Vitelco and the Innovative cable television companies used to be the property of bankrupt mogul Jeffrey Prosser through a set of holding companies that can be collectively called "ICC" for convenience.
After extensive hearings, the V.I. Public Services Commission voted in May to let CFC take ownership of Vitelco and Innovative.
Continuing a longstanding pattern of delaying tactics in this case, Prosser did not participate in the hearings but objected afterwards and filed to have the PSC reconsider its decision.
The PSC took no action on Prosser’s objection, and, by V.I. statute, his claim was deemed denied as of July 6.
On July 7, Prosser, along with his wife Dawn Prosser, and St.

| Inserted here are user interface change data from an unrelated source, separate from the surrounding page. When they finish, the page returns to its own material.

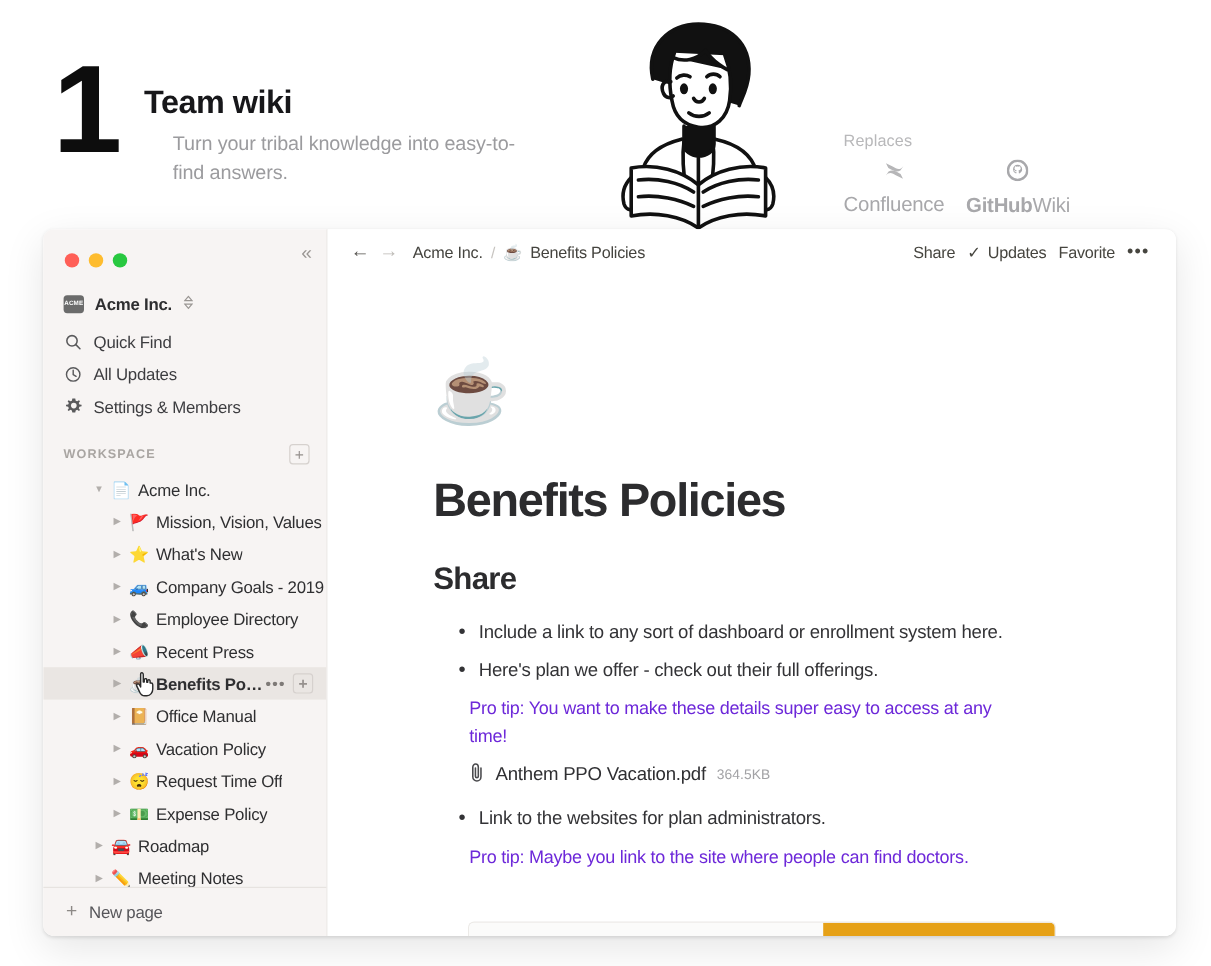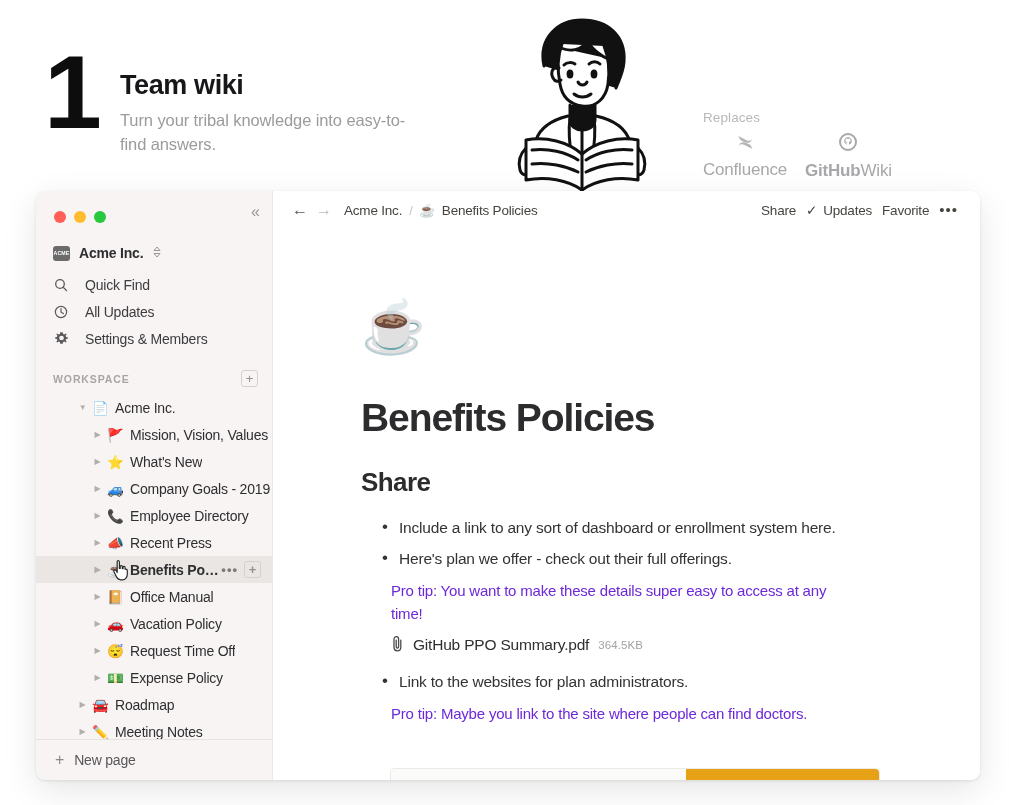"Turn your tribal knowledge into" .hero-sub { margin-left: none -> 24px }
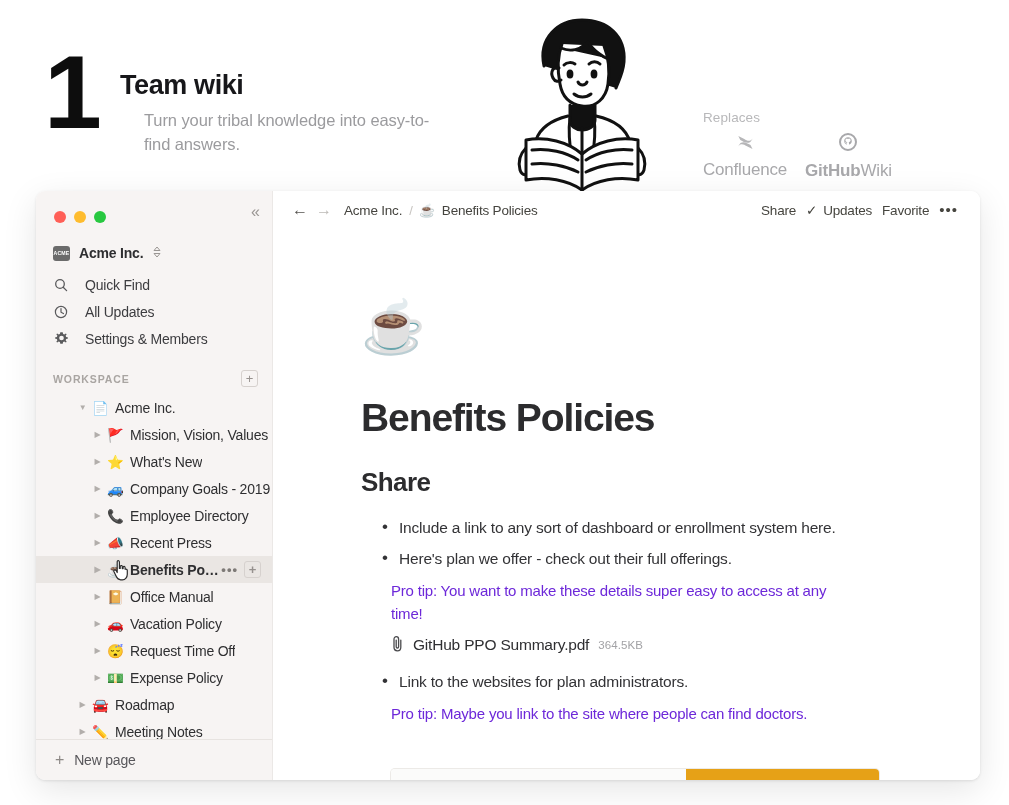"Quick Find" .nav-item { gap: 16px -> 9px }
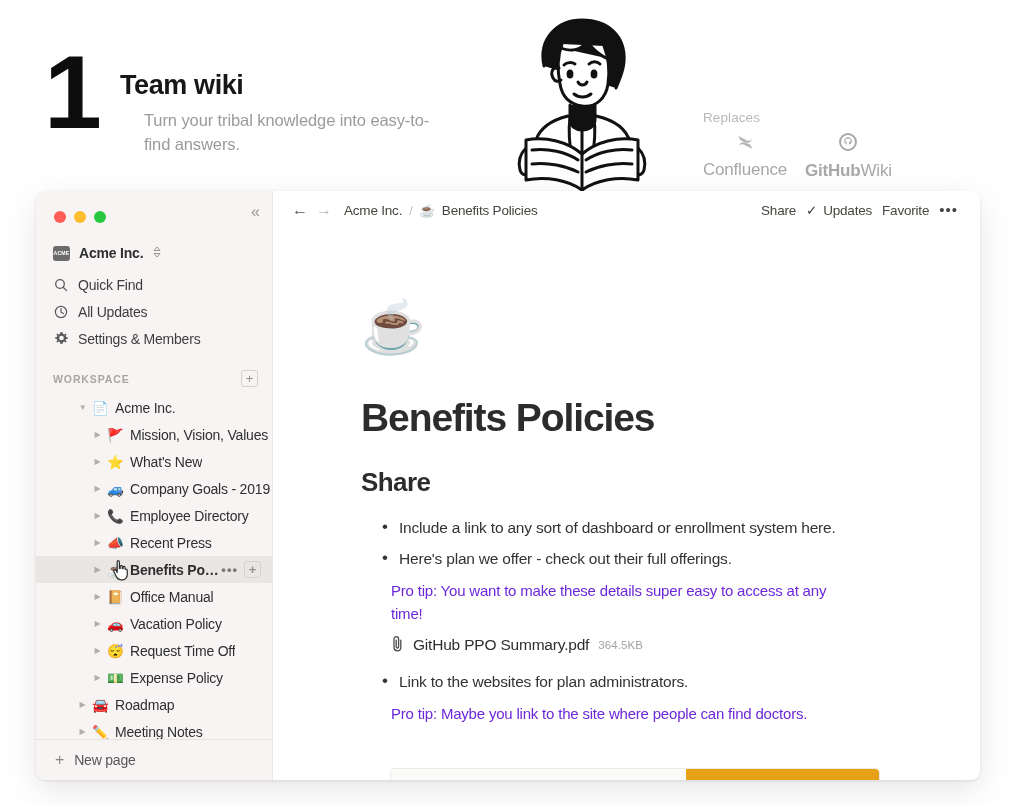"GitHub PPO Summary.pdf" span.attach-name { text: GitHub PPO Summary.pdf -> Anthem PPO Vacation.pdf }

Croix attorney Jeffrey Moorhead jointly filed an appeal of the PSC decision in V.I. Superior Court.
Because Prosser has been removed from his role at the company and the properties are under the auspices of the court and court-appointed trustees, the three are appealing the decision in their capacities as interested "ratepayers," or telephone customers, not as owners of the company.
Hence, the Prossers’ motion does not argue they need an emergency stay because the Prossers will be harmed by losing the companies, but that they might possibly be harmed sometime in the future with poor phone service or high rates if the new owners do not invest enough in the network, et cetera.
But the "Prossers have misrepresented to this court their status as Vitelco customers," CFC attorneys wrote in their motion, citing sworn court testimony from Vitelco officials that neither of the Prossers was a Vitelco customer during the PSC hearings, at the time of the PSC decision or when the Prossers filed their appeal.
"Because they are not customers of Vitelco, their claim of standing as Vitelco ratepayers must fail," wrote the CFC attorneys.
Also, an emergency stay requires clear and convincing evidence of imminent and substantial harm, they say, and Prosser’s speculation that he and his wife might possibly suffer from poor phone service at some point in the future just does not meet that legal threshold, even if true, (which they dispute).
Beyond the question of the emergency stay, the CFC argues Prosser’s entire appeal should also fail due to lack of standing and because Prosser is wrong on the facts, and that ratepayers will receive a guaranteed rate freeze for the next four years and stand to benefit from CFC’s capital investments in the network.
They also cite the fact the U.S. Bankruptcy Court has already ruled Prosser no longer has standing and typify the case as one more in a long line of frivolous delaying tactics.
Expressing concern about the mounting costs of the bankruptcy process and of the costs of delaying capital improvements, the CFC also asked the court for an immediate hearing on the appeal, rather than the noncommittal "status hearing," V.I. Superior Court Judge Harold Willocks scheduled for Sept. 17.
They point to V.I. law mandating that appeals of PSC decisions be heard before any other civil court matters, citing several sections of the V.I. Code, which says those appeals "shall have precedence over any civil cause of a different nature pending in said court, and the District Court shall always be deemed open for the hearings thereof."